Calls for Dutch sugar tax amid concerns for obesity in the Netherlands
Various health foundations across the Netherlands together with Unicef and the municipality of Amsterdam have called for the next government to introduce a sugar tax in order to battle growing levels of obesity among young people.
Calls for Dutch government to take action against unhealthy foods
The Diabetes Fund, Heart Foundation, Kidney Foundation, and Stomach, Liver and Bowel Foundation are calling for the Dutch government to limit the national consumption of unhealthy additives such as sugar, salt, and fat.
Among other things, the foundations are asking the next cabinet to introduce a sugar tax and to ban advertising for unhealthy foods marketed at children. They feel the 2018 National Prevention Agreement - aimed at tackling smoking, obesity, and alcohol consumption in the Netherlands - has not done enough to improve the general health of the public: “The ambitions were good, but the measures too weak,” says Tom Oostrom, director of the Kidney Foundation.

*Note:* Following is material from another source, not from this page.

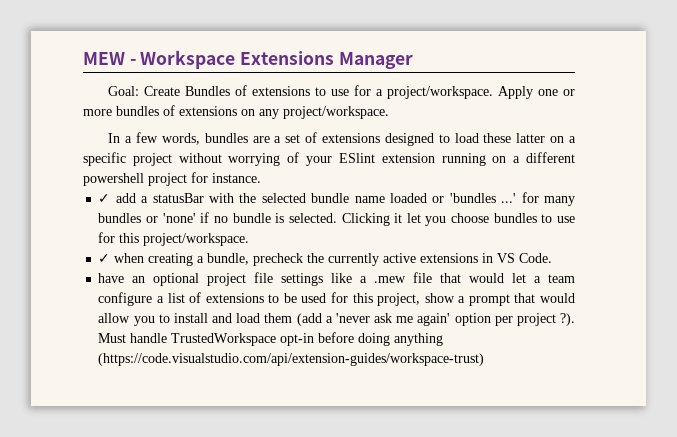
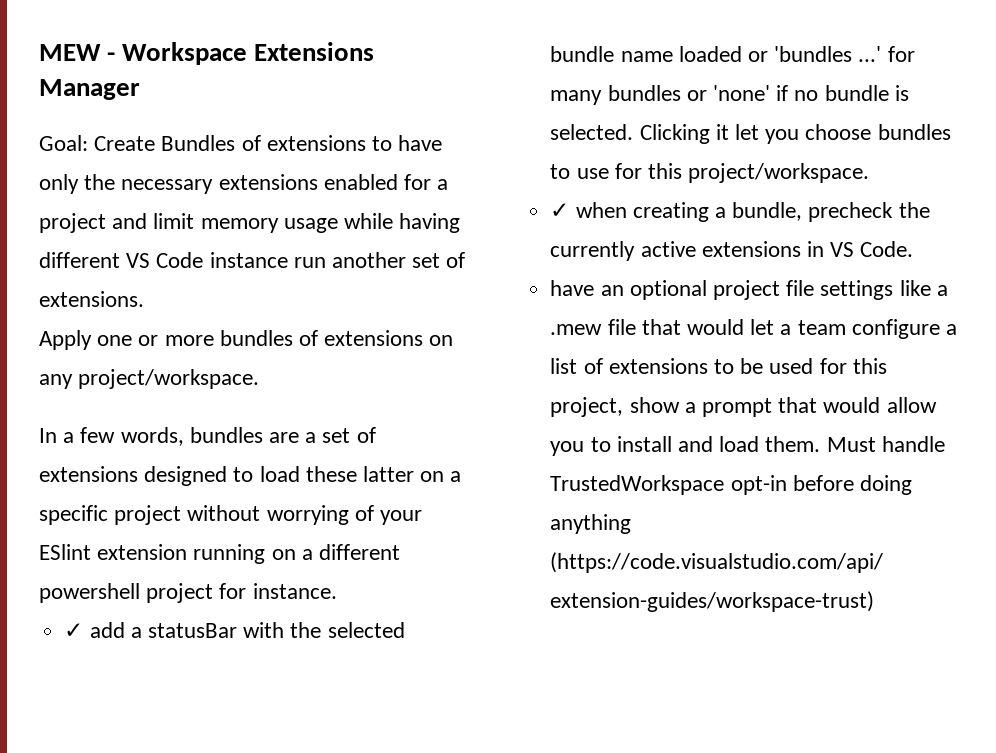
[331,85,494,99] use for a project/workspace. -> [398,135,443,151] [39,174,449,194] [39,213,461,233] [39,252,466,268] [39,291,144,307] have only the necessary extensions enabled for a project and limit memory usage while having different VS Code instance run another set of extensions. //
[264,313,576,326] them (add a 'never ask me again' option per project ?). -> [765,436,821,452] them.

Growing concerns about obesity in the Netherlands
The foundations aim to significantly reduce the consumption of unhealthy foods in the Netherlands, specifically targeting younger generations in the hopes this will avoid future illness.
Oostrom highlights the fact that if nothing is done now, almost two-thirds of the Dutch population will be overweight by 2040, equalling over nine million people, and that this will lead to unprecedented stress on the Dutch healthcare system: “To tackle this problem, we want a society in which healthy eating and drinking is the standard. Starting with the youth,” he says.